- YOUR OBJECTIVE:
Each entry is to be given again exactly; drop the images.

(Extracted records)
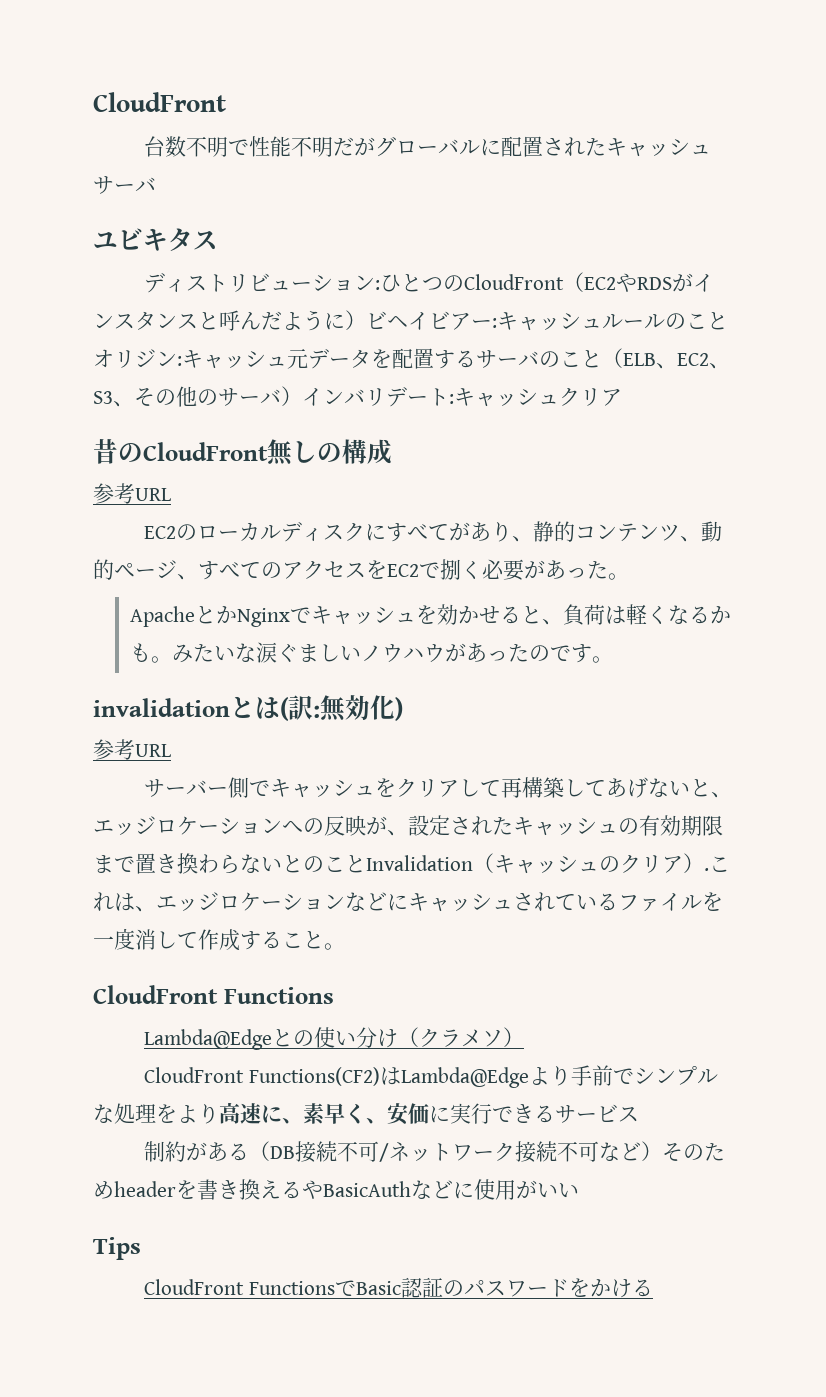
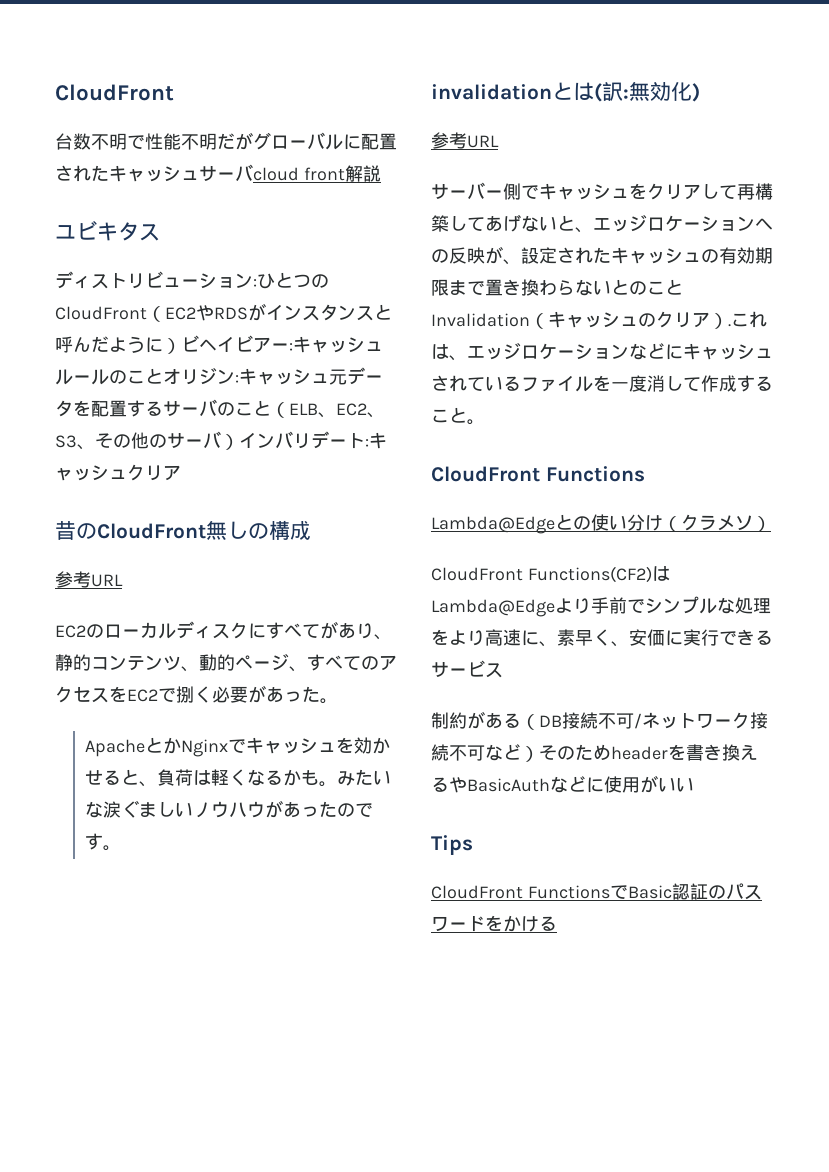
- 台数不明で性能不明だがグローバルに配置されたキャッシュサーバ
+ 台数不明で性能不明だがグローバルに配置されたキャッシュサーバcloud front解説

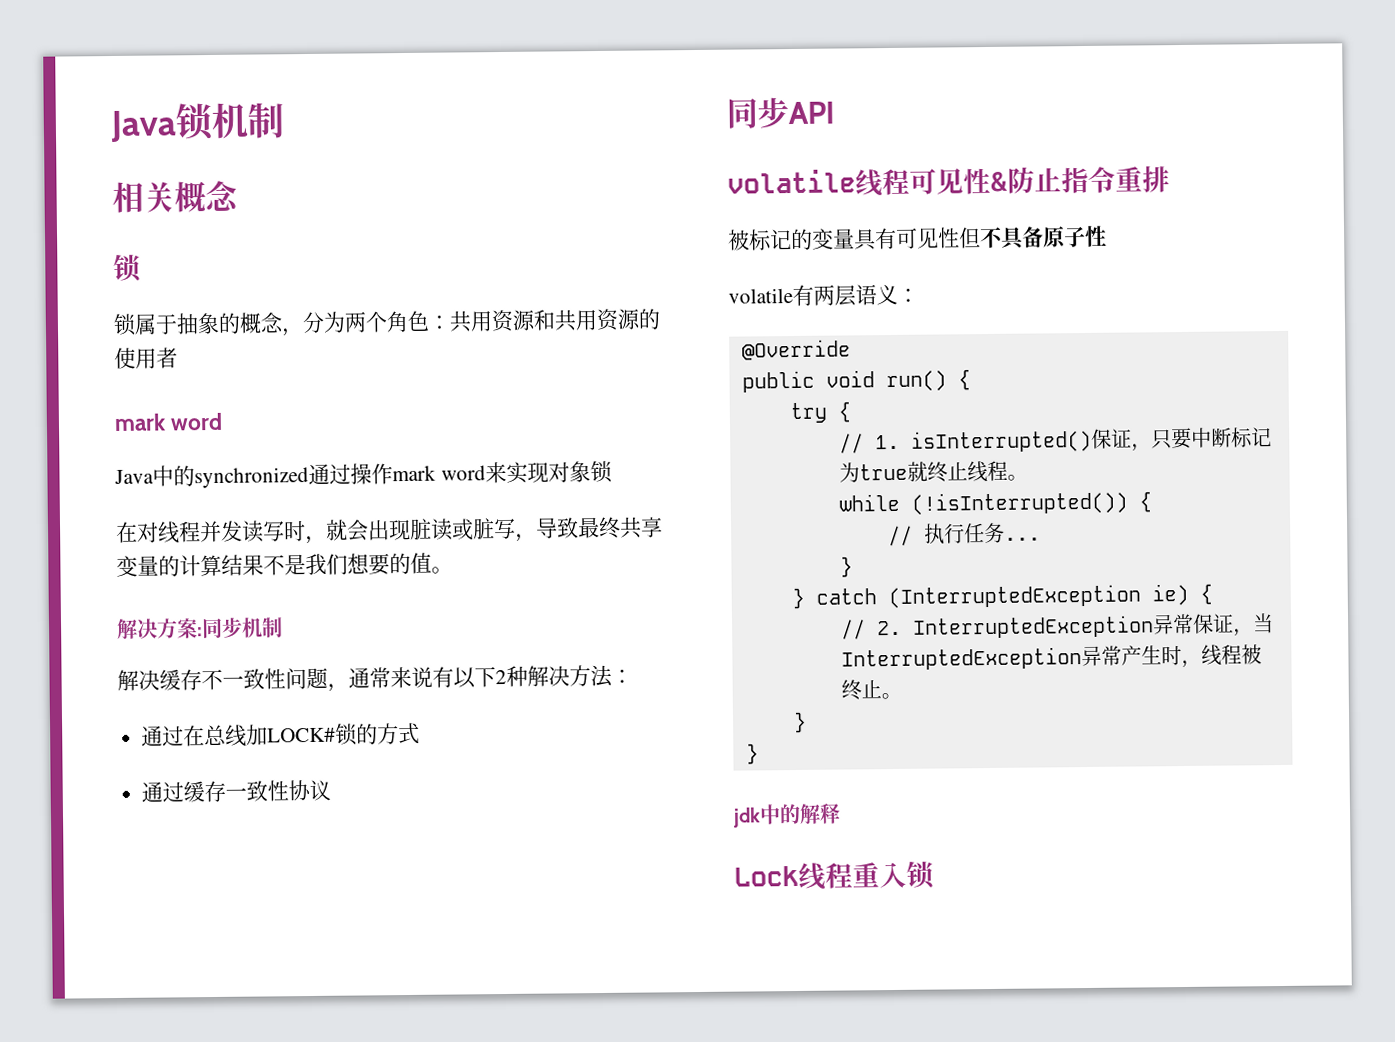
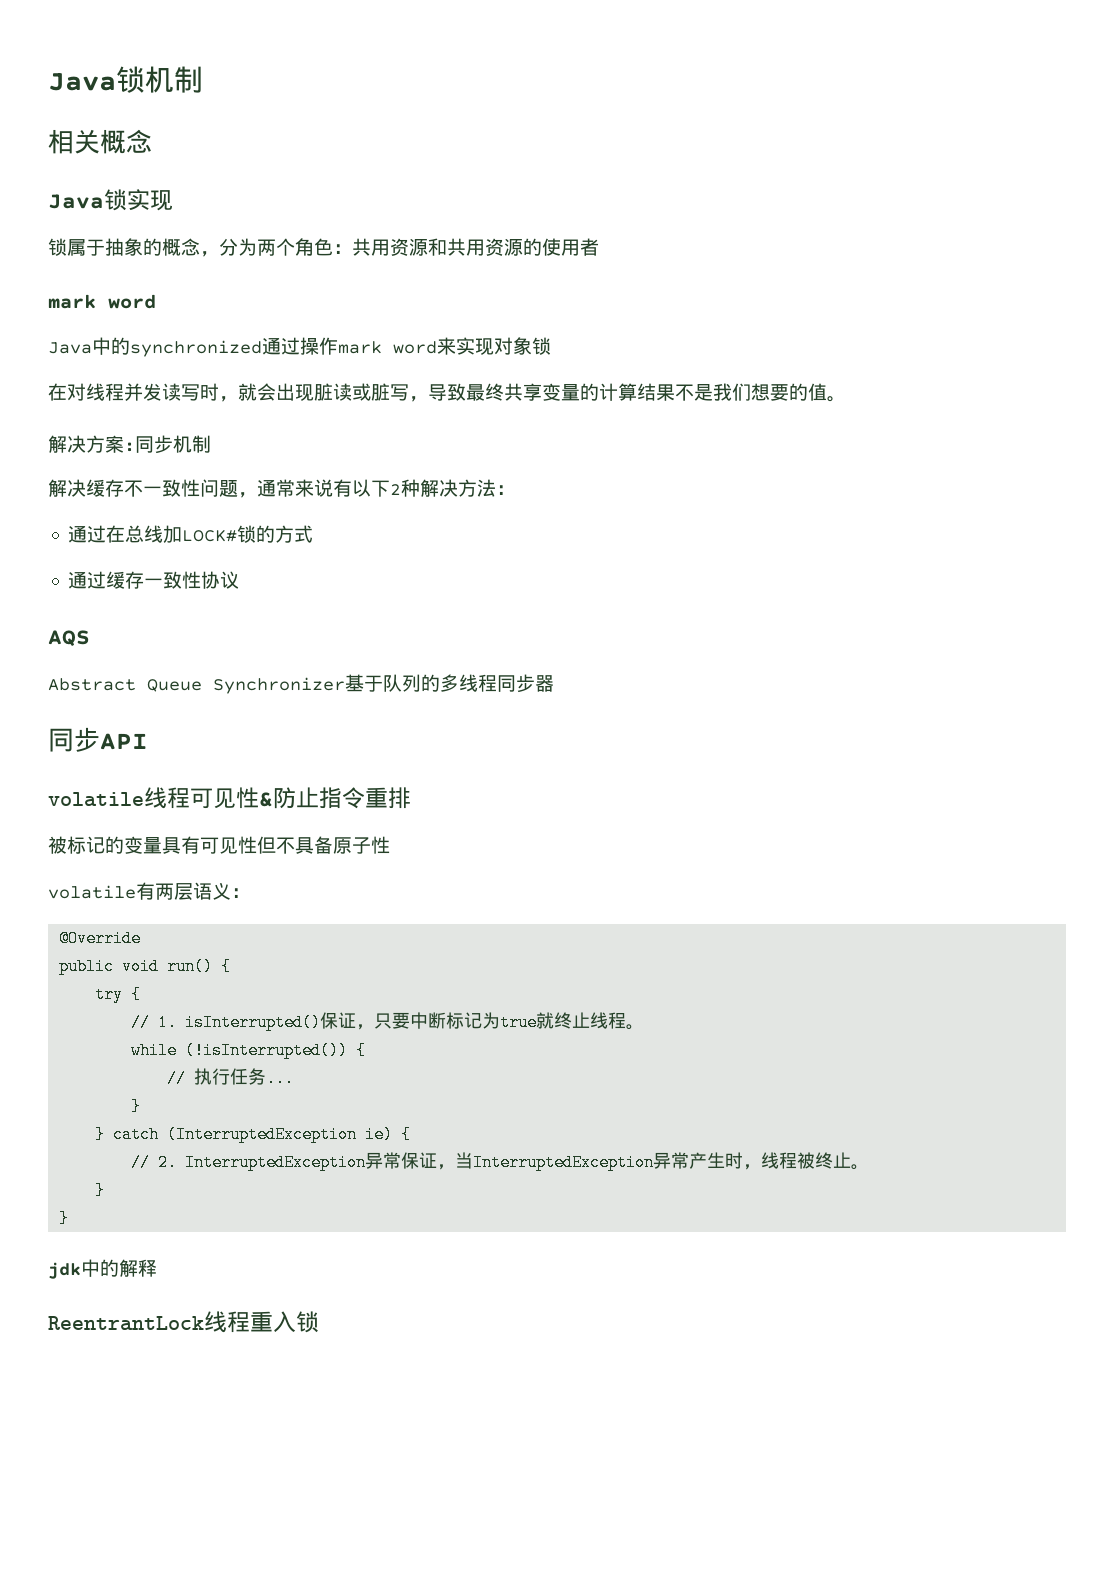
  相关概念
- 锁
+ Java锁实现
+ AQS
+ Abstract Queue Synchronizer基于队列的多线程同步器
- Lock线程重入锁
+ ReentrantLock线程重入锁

- OUTPUT BELOW:
- 台数不明で性能不明だがグローバルに配置されたキャッシュサーバ
+ 台数不明で性能不明だがグローバルに配置されたキャッシュサーバcloud front解説

  相关概念
- 锁
+ Java锁实现
+ AQS
+ Abstract Queue Synchronizer基于队列的多线程同步器
- Lock线程重入锁
+ ReentrantLock线程重入锁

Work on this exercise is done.